* _What needs to be done_: For the entries below, report every line that includes the word "none".

Extracted records
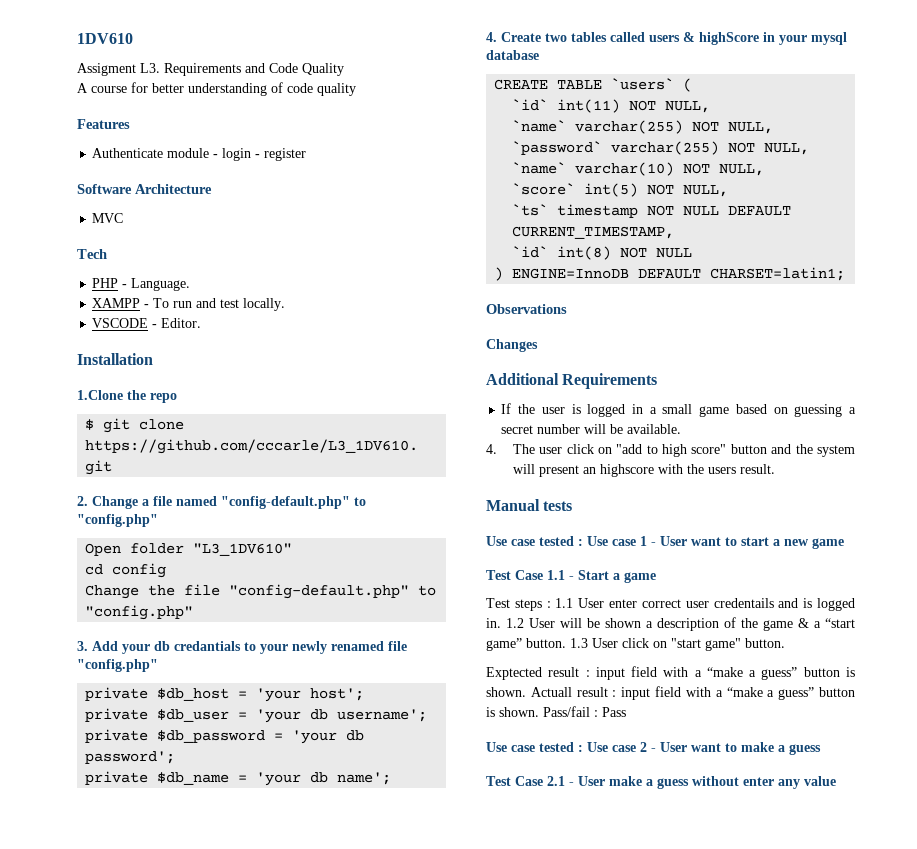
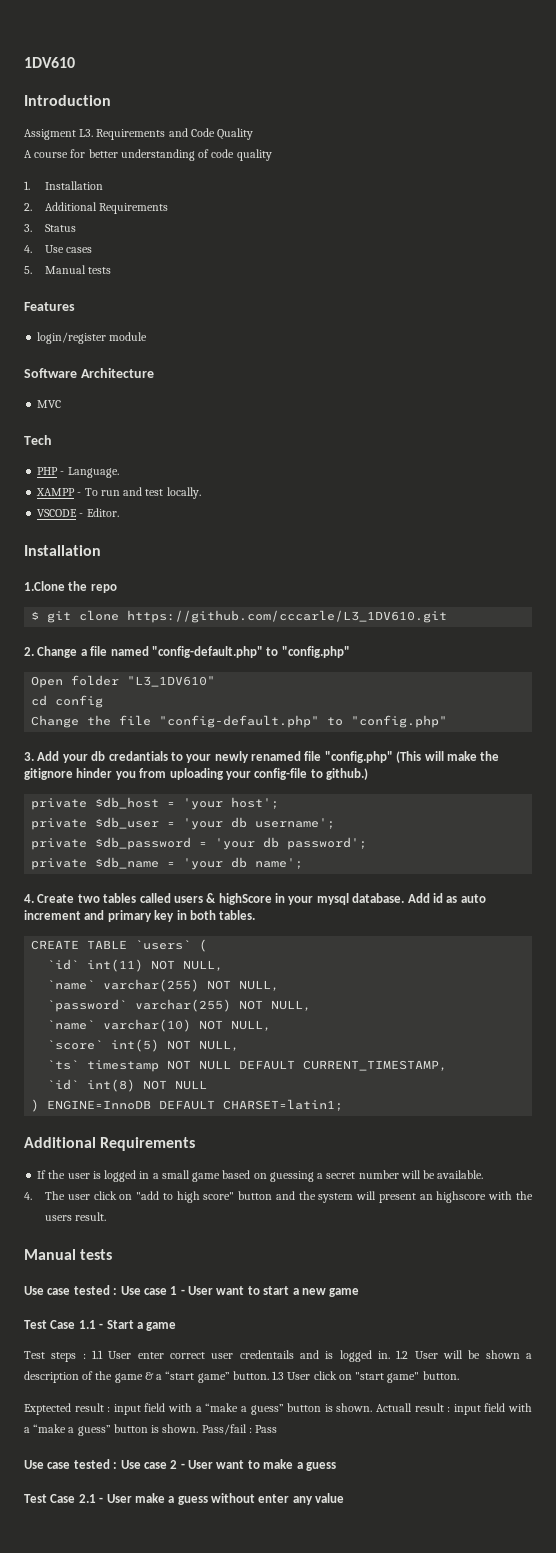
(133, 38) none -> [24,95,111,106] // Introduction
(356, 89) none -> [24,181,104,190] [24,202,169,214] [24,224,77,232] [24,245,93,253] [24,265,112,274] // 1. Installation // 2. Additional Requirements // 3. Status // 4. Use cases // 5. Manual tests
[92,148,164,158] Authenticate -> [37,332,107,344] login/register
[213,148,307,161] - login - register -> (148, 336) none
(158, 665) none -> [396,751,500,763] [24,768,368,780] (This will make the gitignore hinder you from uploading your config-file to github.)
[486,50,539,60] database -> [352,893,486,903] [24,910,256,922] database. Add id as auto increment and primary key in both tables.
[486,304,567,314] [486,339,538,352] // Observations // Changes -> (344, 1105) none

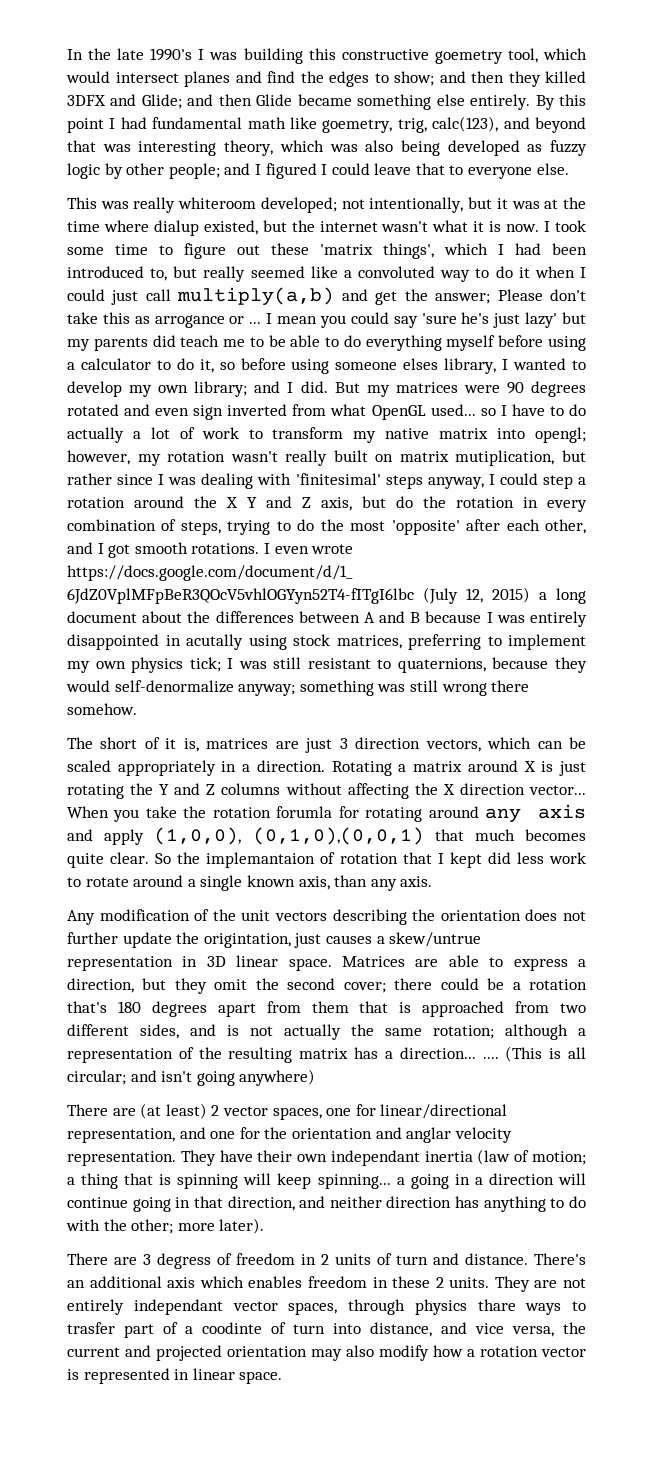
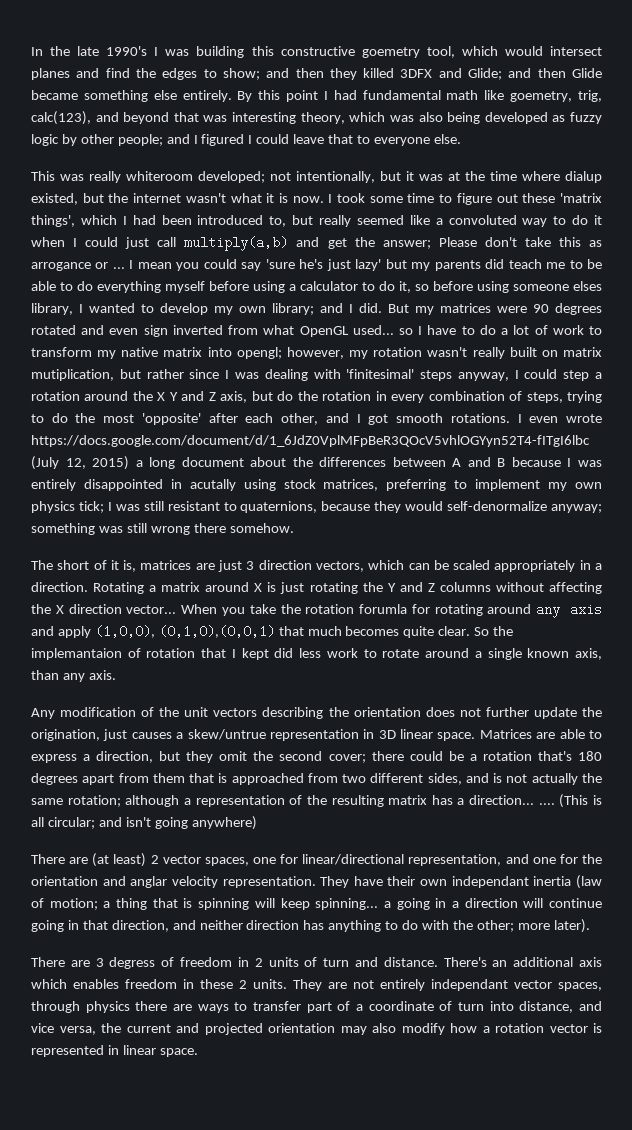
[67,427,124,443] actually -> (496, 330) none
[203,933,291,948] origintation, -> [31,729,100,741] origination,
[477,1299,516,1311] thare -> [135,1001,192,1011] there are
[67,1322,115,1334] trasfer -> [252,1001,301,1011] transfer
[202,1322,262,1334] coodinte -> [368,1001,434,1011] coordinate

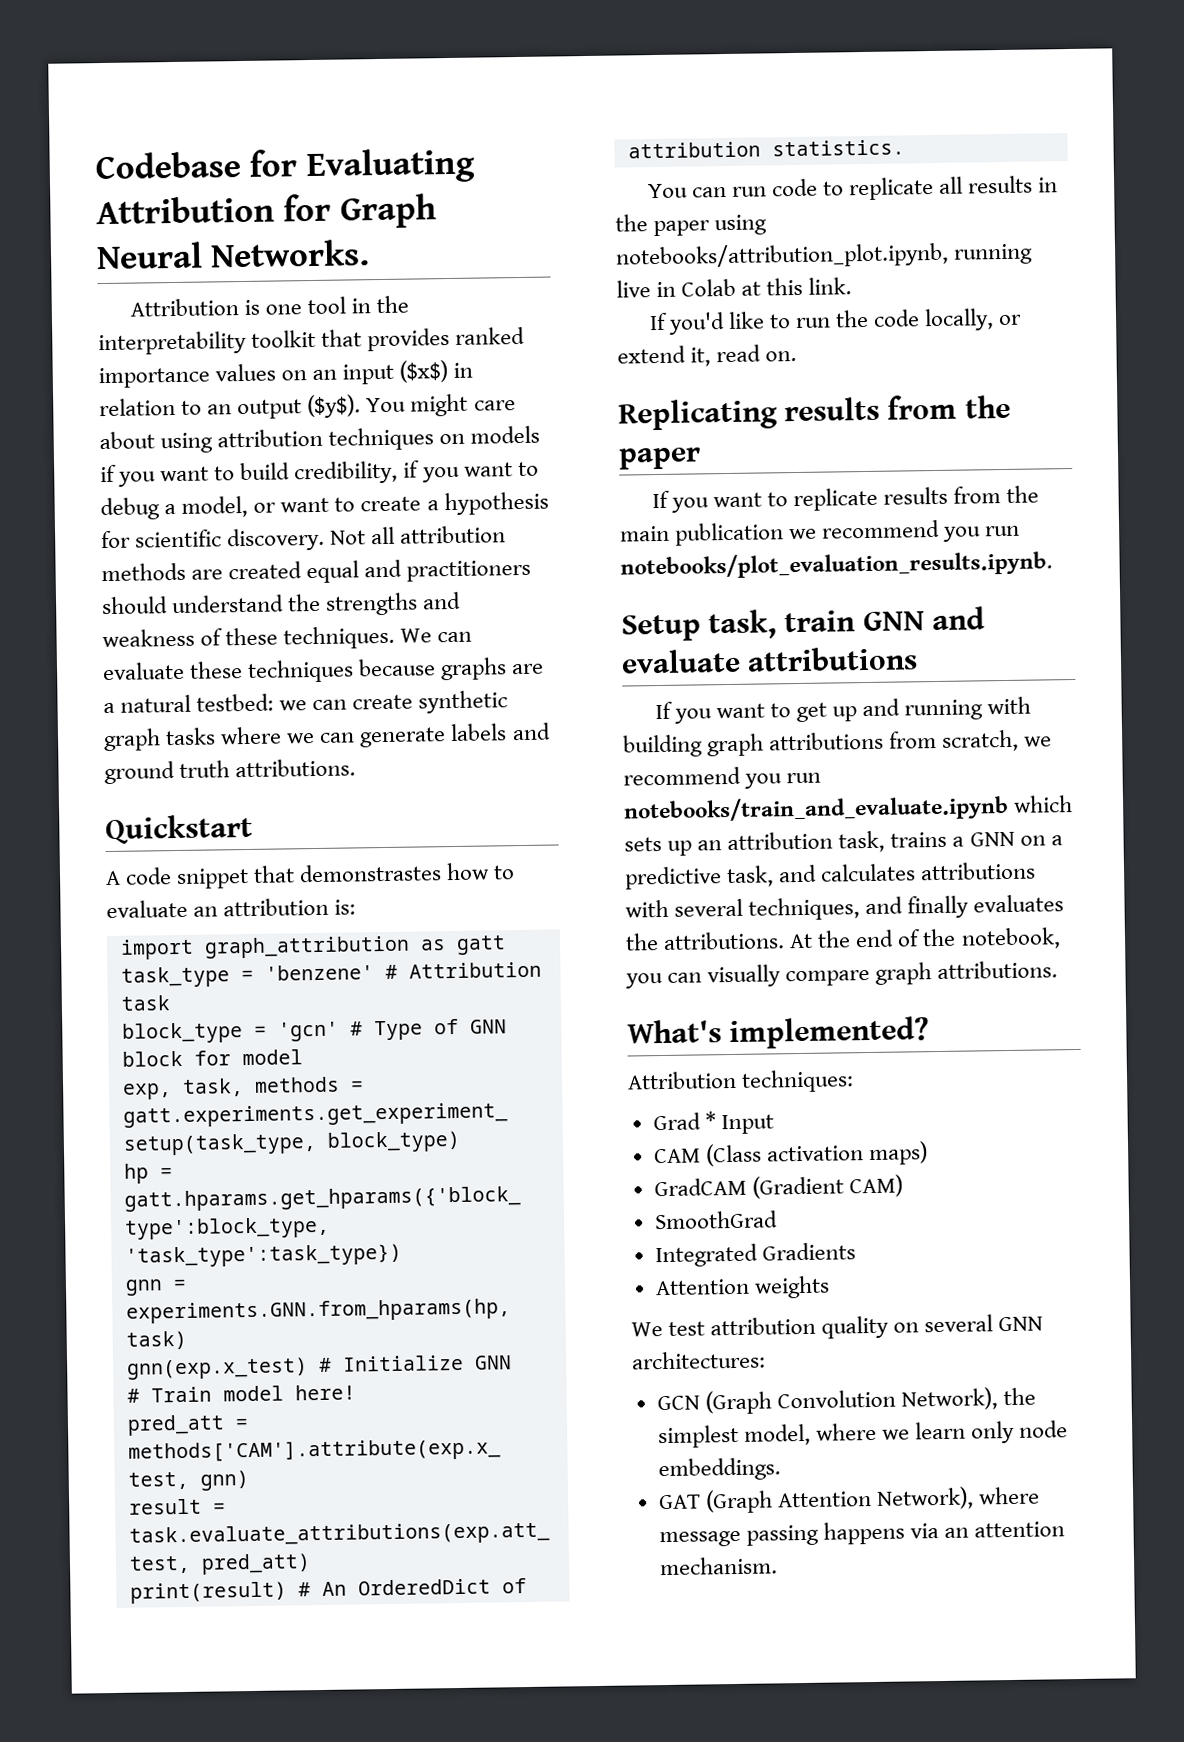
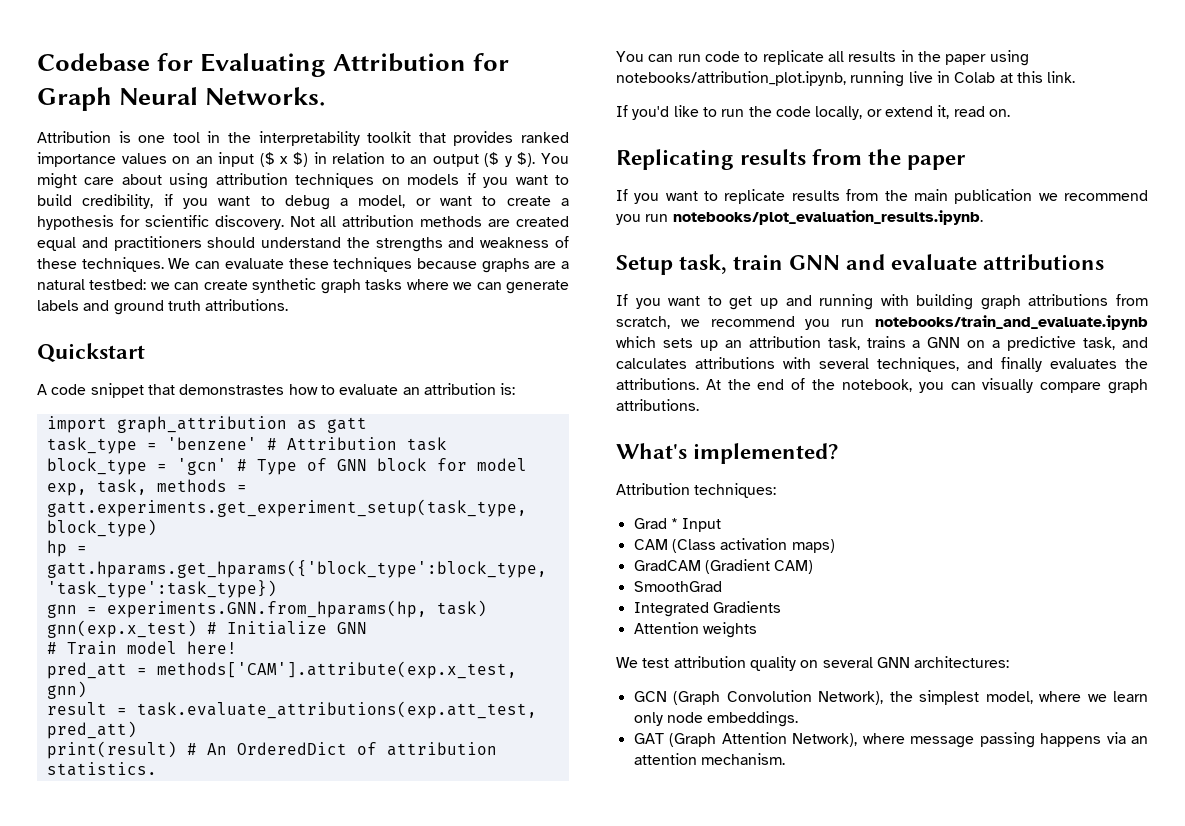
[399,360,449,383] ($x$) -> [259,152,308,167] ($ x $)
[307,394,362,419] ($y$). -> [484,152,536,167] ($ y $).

* _Exercise result_:
(133, 38) none -> [24,95,111,106] // Introduction
(356, 89) none -> [24,181,104,190] [24,202,169,214] [24,224,77,232] [24,245,93,253] [24,265,112,274] // 1. Installation // 2. Additional Requirements // 3. Status // 4. Use cases // 5. Manual tests
[213,148,307,161] - login - register -> (148, 336) none
(158, 665) none -> [396,751,500,763] [24,768,368,780] (This will make the gitignore hinder you from uploading your config-file to github.)
[486,304,567,314] [486,339,538,352] // Observations // Changes -> (344, 1105) none
[67,427,124,443] actually -> (496, 330) none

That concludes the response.